=== Begin Enclosure ===

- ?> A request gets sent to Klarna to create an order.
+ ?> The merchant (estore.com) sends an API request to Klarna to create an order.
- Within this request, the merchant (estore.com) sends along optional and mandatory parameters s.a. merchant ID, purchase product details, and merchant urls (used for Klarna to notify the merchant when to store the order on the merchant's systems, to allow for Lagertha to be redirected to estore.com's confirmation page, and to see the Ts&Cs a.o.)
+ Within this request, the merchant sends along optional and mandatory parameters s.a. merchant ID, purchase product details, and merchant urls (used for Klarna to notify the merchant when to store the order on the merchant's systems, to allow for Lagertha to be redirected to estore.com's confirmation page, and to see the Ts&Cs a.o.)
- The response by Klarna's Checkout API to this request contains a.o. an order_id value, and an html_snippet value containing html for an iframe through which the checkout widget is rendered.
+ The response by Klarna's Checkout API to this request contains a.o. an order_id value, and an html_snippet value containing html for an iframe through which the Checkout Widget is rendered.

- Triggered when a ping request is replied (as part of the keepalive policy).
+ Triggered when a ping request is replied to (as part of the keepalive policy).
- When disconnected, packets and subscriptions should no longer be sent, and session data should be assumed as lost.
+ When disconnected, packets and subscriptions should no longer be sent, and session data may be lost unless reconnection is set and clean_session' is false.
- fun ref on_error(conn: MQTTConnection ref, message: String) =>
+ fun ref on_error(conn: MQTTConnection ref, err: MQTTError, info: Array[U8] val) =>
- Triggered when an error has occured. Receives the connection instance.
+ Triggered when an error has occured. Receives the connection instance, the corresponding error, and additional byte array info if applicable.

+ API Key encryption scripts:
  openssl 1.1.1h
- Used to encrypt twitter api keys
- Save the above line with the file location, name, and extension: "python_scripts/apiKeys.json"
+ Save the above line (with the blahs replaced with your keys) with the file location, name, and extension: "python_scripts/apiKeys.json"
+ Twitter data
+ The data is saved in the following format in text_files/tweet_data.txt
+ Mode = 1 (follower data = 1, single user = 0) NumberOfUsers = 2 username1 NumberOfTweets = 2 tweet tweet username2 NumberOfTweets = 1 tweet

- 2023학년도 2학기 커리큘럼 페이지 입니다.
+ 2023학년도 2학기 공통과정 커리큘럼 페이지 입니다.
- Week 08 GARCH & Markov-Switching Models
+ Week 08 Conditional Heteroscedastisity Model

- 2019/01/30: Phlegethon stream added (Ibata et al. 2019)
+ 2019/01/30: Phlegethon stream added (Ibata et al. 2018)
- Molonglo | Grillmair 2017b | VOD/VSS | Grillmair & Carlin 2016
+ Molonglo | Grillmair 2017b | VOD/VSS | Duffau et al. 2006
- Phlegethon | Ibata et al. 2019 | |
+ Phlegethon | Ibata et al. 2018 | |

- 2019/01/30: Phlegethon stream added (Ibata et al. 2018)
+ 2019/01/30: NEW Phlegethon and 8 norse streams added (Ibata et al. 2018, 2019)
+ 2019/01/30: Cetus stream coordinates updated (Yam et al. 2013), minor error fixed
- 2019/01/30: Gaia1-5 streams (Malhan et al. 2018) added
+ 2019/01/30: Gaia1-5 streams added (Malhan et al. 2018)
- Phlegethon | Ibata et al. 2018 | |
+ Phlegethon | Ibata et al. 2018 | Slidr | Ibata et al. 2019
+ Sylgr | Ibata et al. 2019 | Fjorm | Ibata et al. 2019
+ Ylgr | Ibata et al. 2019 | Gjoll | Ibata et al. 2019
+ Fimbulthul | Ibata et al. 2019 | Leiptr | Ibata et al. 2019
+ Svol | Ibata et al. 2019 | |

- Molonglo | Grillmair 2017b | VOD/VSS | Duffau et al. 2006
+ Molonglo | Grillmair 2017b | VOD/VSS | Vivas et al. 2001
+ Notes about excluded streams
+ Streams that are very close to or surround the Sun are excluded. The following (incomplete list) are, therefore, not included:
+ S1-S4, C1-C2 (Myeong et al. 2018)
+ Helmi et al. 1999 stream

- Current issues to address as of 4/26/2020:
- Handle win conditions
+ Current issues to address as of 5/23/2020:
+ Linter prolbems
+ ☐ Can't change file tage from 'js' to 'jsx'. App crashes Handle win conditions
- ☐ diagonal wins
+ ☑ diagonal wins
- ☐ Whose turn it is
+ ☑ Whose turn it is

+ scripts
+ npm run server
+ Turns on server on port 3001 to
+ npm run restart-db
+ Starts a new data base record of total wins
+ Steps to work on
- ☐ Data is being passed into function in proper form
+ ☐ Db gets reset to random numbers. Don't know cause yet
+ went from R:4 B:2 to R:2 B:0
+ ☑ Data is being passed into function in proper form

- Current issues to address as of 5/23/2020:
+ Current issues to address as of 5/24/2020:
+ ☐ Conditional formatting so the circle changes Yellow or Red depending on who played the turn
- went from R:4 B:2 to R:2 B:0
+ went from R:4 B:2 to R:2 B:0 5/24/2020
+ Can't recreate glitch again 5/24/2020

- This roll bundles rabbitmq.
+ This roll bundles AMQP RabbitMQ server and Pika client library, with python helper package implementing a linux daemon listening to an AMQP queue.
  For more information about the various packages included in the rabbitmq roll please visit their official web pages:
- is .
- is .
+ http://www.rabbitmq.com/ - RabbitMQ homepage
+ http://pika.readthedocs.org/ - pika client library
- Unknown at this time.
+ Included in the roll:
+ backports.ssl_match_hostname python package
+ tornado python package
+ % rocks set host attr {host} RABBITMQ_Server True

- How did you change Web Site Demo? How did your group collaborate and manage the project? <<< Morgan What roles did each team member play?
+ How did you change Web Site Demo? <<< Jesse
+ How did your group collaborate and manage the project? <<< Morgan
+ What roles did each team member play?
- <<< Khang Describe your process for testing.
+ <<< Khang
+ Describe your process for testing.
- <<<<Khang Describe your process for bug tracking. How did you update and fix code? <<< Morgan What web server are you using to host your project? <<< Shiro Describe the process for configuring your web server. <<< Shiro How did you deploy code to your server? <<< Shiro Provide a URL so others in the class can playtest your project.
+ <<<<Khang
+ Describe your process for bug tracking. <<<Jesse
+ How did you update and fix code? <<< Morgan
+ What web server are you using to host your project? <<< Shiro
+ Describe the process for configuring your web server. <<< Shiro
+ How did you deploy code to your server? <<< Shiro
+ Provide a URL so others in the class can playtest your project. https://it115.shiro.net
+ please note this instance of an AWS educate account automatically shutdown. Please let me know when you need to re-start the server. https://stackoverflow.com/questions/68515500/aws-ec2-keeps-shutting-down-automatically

=== End Enclosure ===

Your assignment: Would you output every entry exactly as it was written?

Task output:
- ?> A request gets sent to Klarna to create an order.
+ ?> The merchant (estore.com) sends an API request to Klarna to create an order.
- Within this request, the merchant (estore.com) sends along optional and mandatory parameters s.a. merchant ID, purchase product details, and merchant urls (used for Klarna to notify the merchant when to store the order on the merchant's systems, to allow for Lagertha to be redirected to estore.com's confirmation page, and to see the Ts&Cs a.o.)
+ Within this request, the merchant sends along optional and mandatory parameters s.a. merchant ID, purchase product details, and merchant urls (used for Klarna to notify the merchant when to store the order on the merchant's systems, to allow for Lagertha to be redirected to estore.com's confirmation page, and to see the Ts&Cs a.o.)
- The response by Klarna's Checkout API to this request contains a.o. an order_id value, and an html_snippet value containing html for an iframe through which the checkout widget is rendered.
+ The response by Klarna's Checkout API to this request contains a.o. an order_id value, and an html_snippet value containing html for an iframe through which the Checkout Widget is rendered.

- Triggered when a ping request is replied (as part of the keepalive policy).
+ Triggered when a ping request is replied to (as part of the keepalive policy).
- When disconnected, packets and subscriptions should no longer be sent, and session data should be assumed as lost.
+ When disconnected, packets and subscriptions should no longer be sent, and session data may be lost unless reconnection is set and clean_session' is false.
- fun ref on_error(conn: MQTTConnection ref, message: String) =>
+ fun ref on_error(conn: MQTTConnection ref, err: MQTTError, info: Array[U8] val) =>
- Triggered when an error has occured. Receives the connection instance.
+ Triggered when an error has occured. Receives the connection instance, the corresponding error, and additional byte array info if applicable.

+ API Key encryption scripts:
  openssl 1.1.1h
- Used to encrypt twitter api keys
- Save the above line with the file location, name, and extension: "python_scripts/apiKeys.json"
+ Save the above line (with the blahs replaced with your keys) with the file location, name, and extension: "python_scripts/apiKeys.json"
+ Twitter data
+ The data is saved in the following format in text_files/tweet_data.txt
+ Mode = 1 (follower data = 1, single user = 0) NumberOfUsers = 2 username1 NumberOfTweets = 2 tweet tweet username2 NumberOfTweets = 1 tweet

- 2023학년도 2학기 커리큘럼 페이지 입니다.
+ 2023학년도 2학기 공통과정 커리큘럼 페이지 입니다.
- Week 08 GARCH & Markov-Switching Models
+ Week 08 Conditional Heteroscedastisity Model

- 2019/01/30: Phlegethon stream added (Ibata et al. 2019)
+ 2019/01/30: Phlegethon stream added (Ibata et al. 2018)
- Molonglo | Grillmair 2017b | VOD/VSS | Grillmair & Carlin 2016
+ Molonglo | Grillmair 2017b | VOD/VSS | Duffau et al. 2006
- Phlegethon | Ibata et al. 2019 | |
+ Phlegethon | Ibata et al. 2018 | |

- 2019/01/30: Phlegethon stream added (Ibata et al. 2018)
+ 2019/01/30: NEW Phlegethon and 8 norse streams added (Ibata et al. 2018, 2019)
+ 2019/01/30: Cetus stream coordinates updated (Yam et al. 2013), minor error fixed
- 2019/01/30: Gaia1-5 streams (Malhan et al. 2018) added
+ 2019/01/30: Gaia1-5 streams added (Malhan et al. 2018)
- Phlegethon | Ibata et al. 2018 | |
+ Phlegethon | Ibata et al. 2018 | Slidr | Ibata et al. 2019
+ Sylgr | Ibata et al. 2019 | Fjorm | Ibata et al. 2019
+ Ylgr | Ibata et al. 2019 | Gjoll | Ibata et al. 2019
+ Fimbulthul | Ibata et al. 2019 | Leiptr | Ibata et al. 2019
+ Svol | Ibata et al. 2019 | |

- Molonglo | Grillmair 2017b | VOD/VSS | Duffau et al. 2006
+ Molonglo | Grillmair 2017b | VOD/VSS | Vivas et al. 2001
+ Notes about excluded streams
+ Streams that are very close to or surround the Sun are excluded. The following (incomplete list) are, therefore, not included:
+ S1-S4, C1-C2 (Myeong et al. 2018)
+ Helmi et al. 1999 stream

- Current issues to address as of 4/26/2020:
- Handle win conditions
+ Current issues to address as of 5/23/2020:
+ Linter prolbems
+ ☐ Can't change file tage from 'js' to 'jsx'. App crashes Handle win conditions
- ☐ diagonal wins
+ ☑ diagonal wins
- ☐ Whose turn it is
+ ☑ Whose turn it is

+ scripts
+ npm run server
+ Turns on server on port 3001 to
+ npm run restart-db
+ Starts a new data base record of total wins
+ Steps to work on
- ☐ Data is being passed into function in proper form
+ ☐ Db gets reset to random numbers. Don't know cause yet
+ went from R:4 B:2 to R:2 B:0
+ ☑ Data is being passed into function in proper form

- Current issues to address as of 5/23/2020:
+ Current issues to address as of 5/24/2020:
+ ☐ Conditional formatting so the circle changes Yellow or Red depending on who played the turn
- went from R:4 B:2 to R:2 B:0
+ went from R:4 B:2 to R:2 B:0 5/24/2020
+ Can't recreate glitch again 5/24/2020

- This roll bundles rabbitmq.
+ This roll bundles AMQP RabbitMQ server and Pika client library, with python helper package implementing a linux daemon listening to an AMQP queue.
  For more information about the various packages included in the rabbitmq roll please visit their official web pages:
- is .
- is .
+ http://www.rabbitmq.com/ - RabbitMQ homepage
+ http://pika.readthedocs.org/ - pika client library
- Unknown at this time.
+ Included in the roll:
+ backports.ssl_match_hostname python package
+ tornado python package
+ % rocks set host attr {host} RABBITMQ_Server True

- How did you change Web Site Demo? How did your group collaborate and manage the project? <<< Morgan What roles did each team member play?
+ How did you change Web Site Demo? <<< Jesse
+ How did your group collaborate and manage the project? <<< Morgan
+ What roles did each team member play?
- <<< Khang Describe your process for testing.
+ <<< Khang
+ Describe your process for testing.
- <<<<Khang Describe your process for bug tracking. How did you update and fix code? <<< Morgan What web server are you using to host your project? <<< Shiro Describe the process for configuring your web server. <<< Shiro How did you deploy code to your server? <<< Shiro Provide a URL so others in the class can playtest your project.
+ <<<<Khang
+ Describe your process for bug tracking. <<<Jesse
+ How did you update and fix code? <<< Morgan
+ What web server are you using to host your project? <<< Shiro
+ Describe the process for configuring your web server. <<< Shiro
+ How did you deploy code to your server? <<< Shiro
+ Provide a URL so others in the class can playtest your project. https://it115.shiro.net
+ please note this instance of an AWS educate account automatically shutdown. Please let me know when you need to re-start the server. https://stackoverflow.com/questions/68515500/aws-ec2-keeps-shutting-down-automatically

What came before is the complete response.